Could you copy, word for word, only the lines from the one containing "[168,411,249,430] Analaysis ->" through the last line of the records below, both included?

[[ Record excerpts open ]]

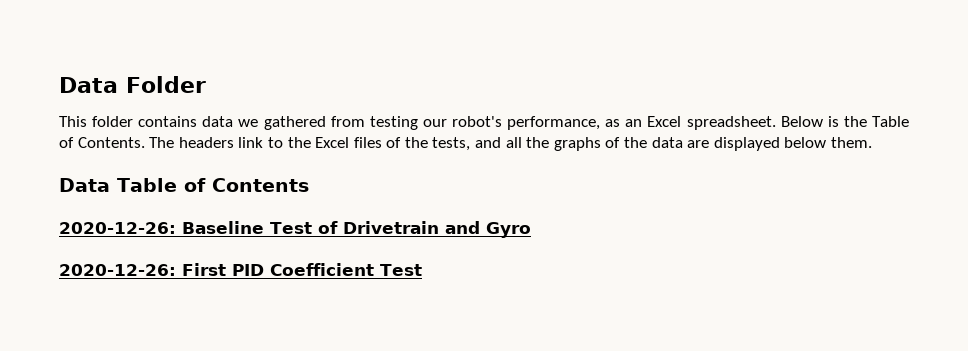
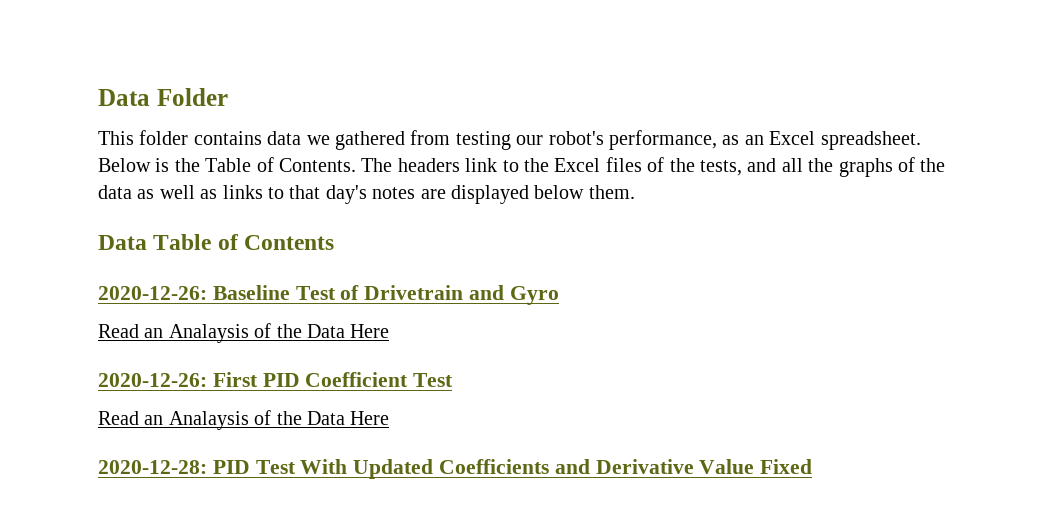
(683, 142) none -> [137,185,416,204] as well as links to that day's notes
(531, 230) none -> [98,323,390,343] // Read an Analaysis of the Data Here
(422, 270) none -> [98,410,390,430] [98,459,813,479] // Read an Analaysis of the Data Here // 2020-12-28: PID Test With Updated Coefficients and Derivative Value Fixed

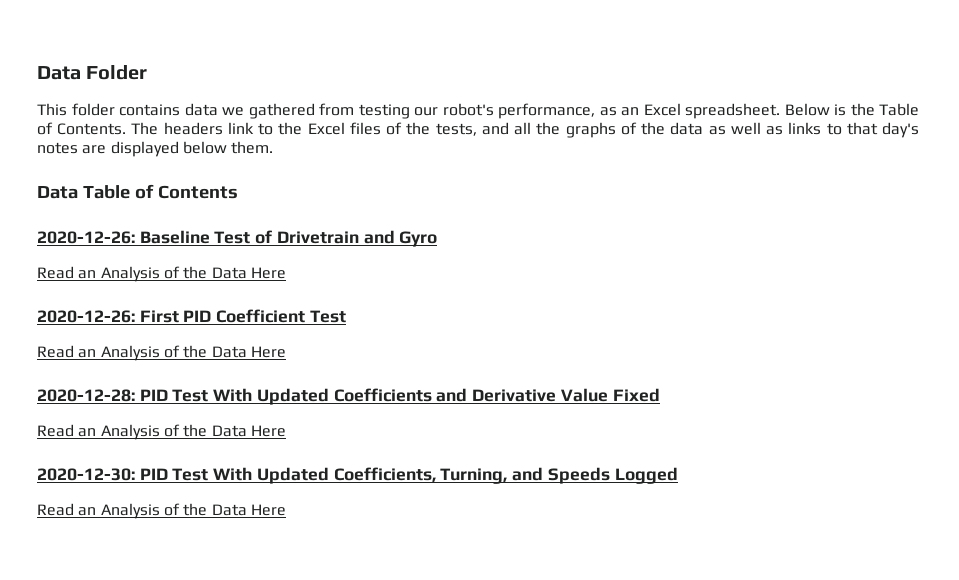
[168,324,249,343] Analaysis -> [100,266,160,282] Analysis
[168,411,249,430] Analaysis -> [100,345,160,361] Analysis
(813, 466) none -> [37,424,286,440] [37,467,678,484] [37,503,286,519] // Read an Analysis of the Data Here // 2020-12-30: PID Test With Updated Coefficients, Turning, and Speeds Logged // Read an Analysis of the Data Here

[[ Record excerpts closed ]]

■ Your response:
[168,411,249,430] Analaysis -> [100,345,160,361] Analysis
(813, 466) none -> [37,424,286,440] [37,467,678,484] [37,503,286,519] // Read an Analysis of the Data Here // 2020-12-30: PID Test With Updated Coefficients, Turning, and Speeds Logged // Read an Analysis of the Data Here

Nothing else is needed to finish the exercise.